• _WORK REQUEST_: In the material below, find the line containing "color: #8b5cf6 ->" and the line containing "color: #b91c1c ->", then reproduce exactly both of them and every line between, and nothing else.

• _INFORMATION_:
+ + + +

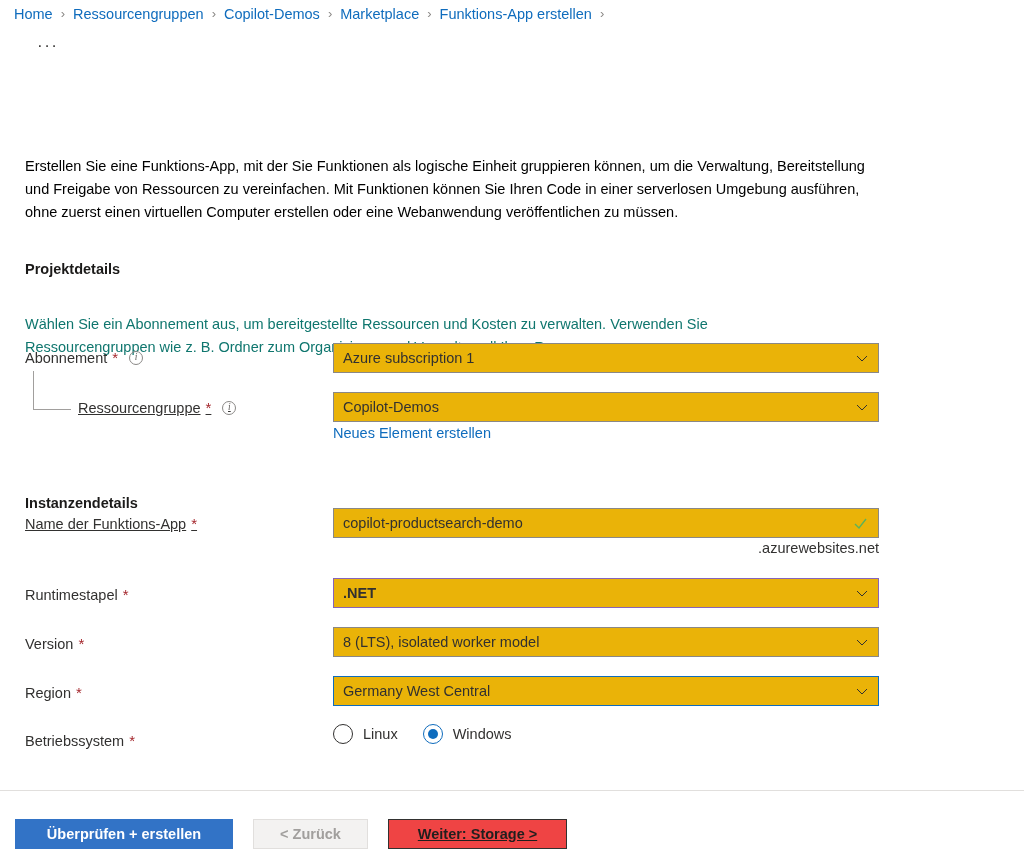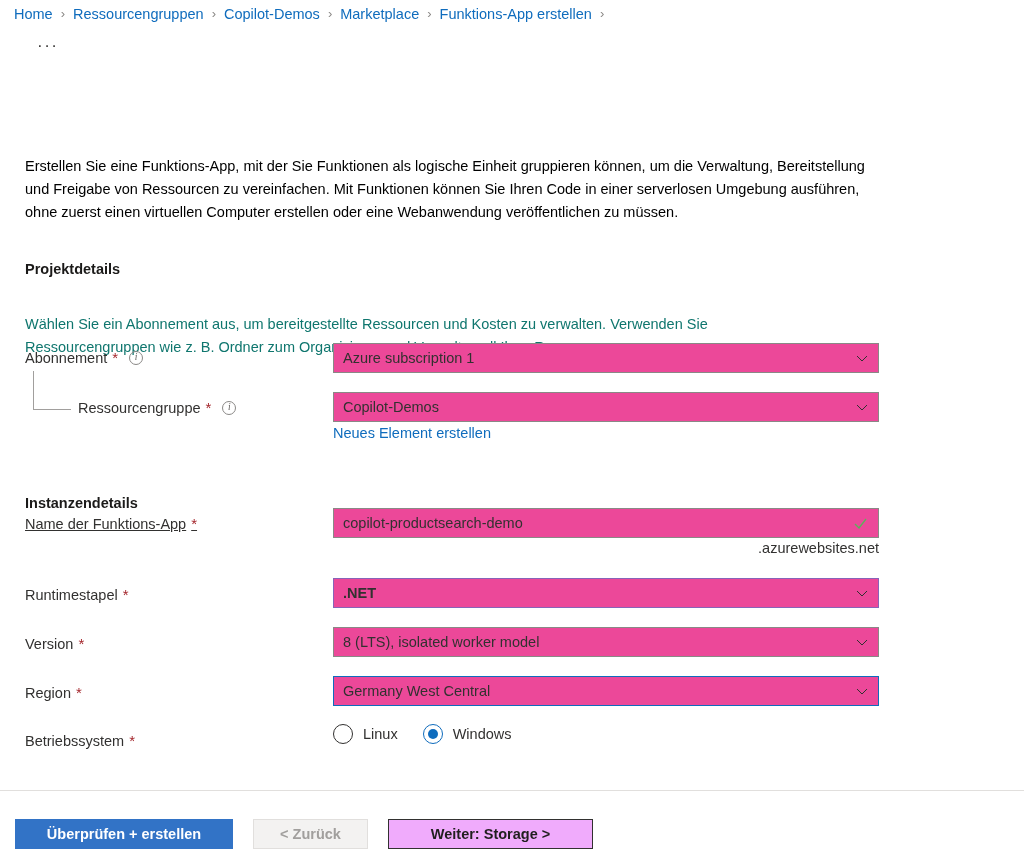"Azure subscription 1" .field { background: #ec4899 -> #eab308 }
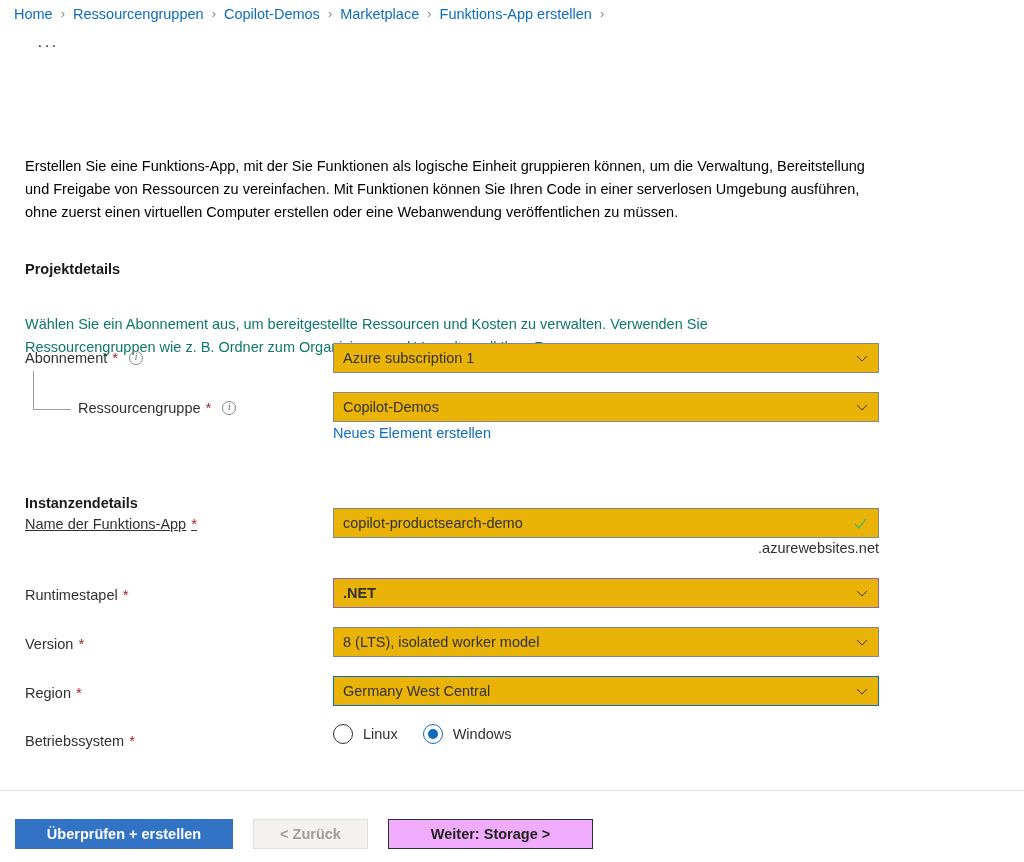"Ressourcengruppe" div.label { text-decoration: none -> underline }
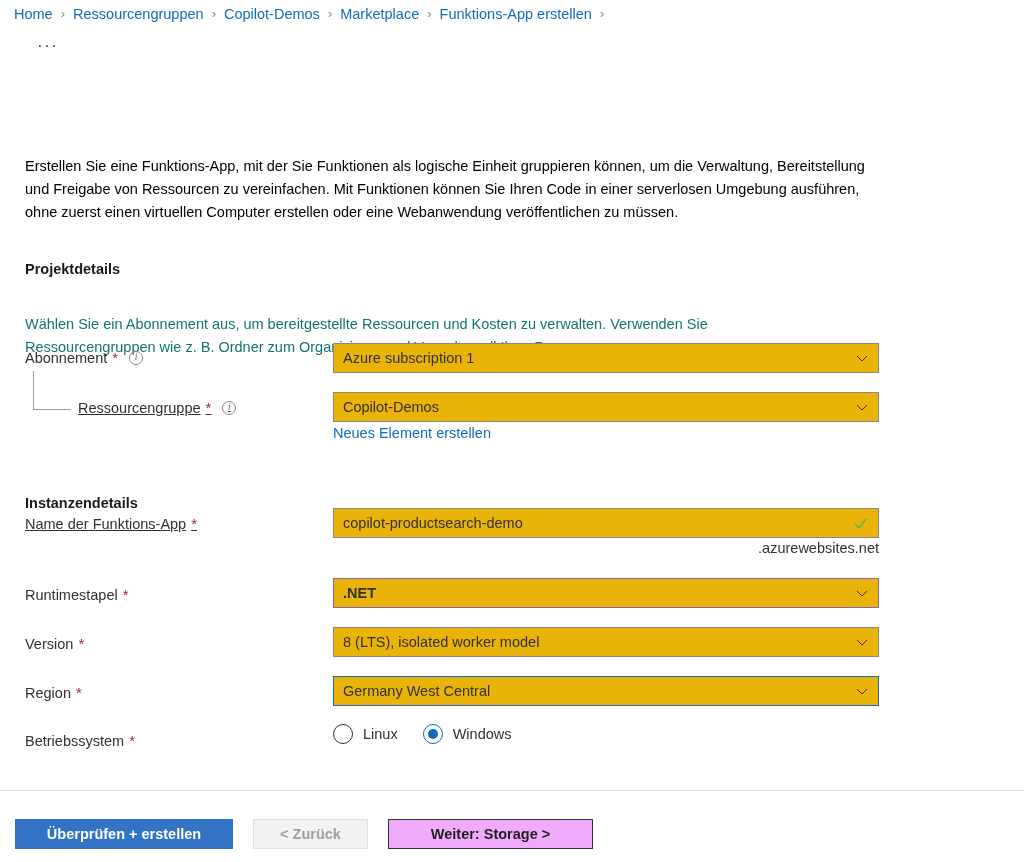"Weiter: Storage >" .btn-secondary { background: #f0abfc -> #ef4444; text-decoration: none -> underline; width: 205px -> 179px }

+ + + +

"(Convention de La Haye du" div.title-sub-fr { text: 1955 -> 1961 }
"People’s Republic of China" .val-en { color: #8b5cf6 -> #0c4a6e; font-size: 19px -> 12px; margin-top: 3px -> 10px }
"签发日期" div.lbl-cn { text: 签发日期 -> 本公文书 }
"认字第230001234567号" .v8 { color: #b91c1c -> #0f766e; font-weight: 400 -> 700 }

+ + + +

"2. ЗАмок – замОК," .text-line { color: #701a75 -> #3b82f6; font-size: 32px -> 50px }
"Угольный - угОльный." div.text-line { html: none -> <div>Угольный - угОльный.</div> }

+ + + +

• _ANSWER TO THE EXERCISE_:
"People’s Republic of China" .val-en { color: #8b5cf6 -> #0c4a6e; font-size: 19px -> 12px; margin-top: 3px -> 10px }
"签发日期" div.lbl-cn { text: 签发日期 -> 本公文书 }
"认字第230001234567号" .v8 { color: #b91c1c -> #0f766e; font-weight: 400 -> 700 }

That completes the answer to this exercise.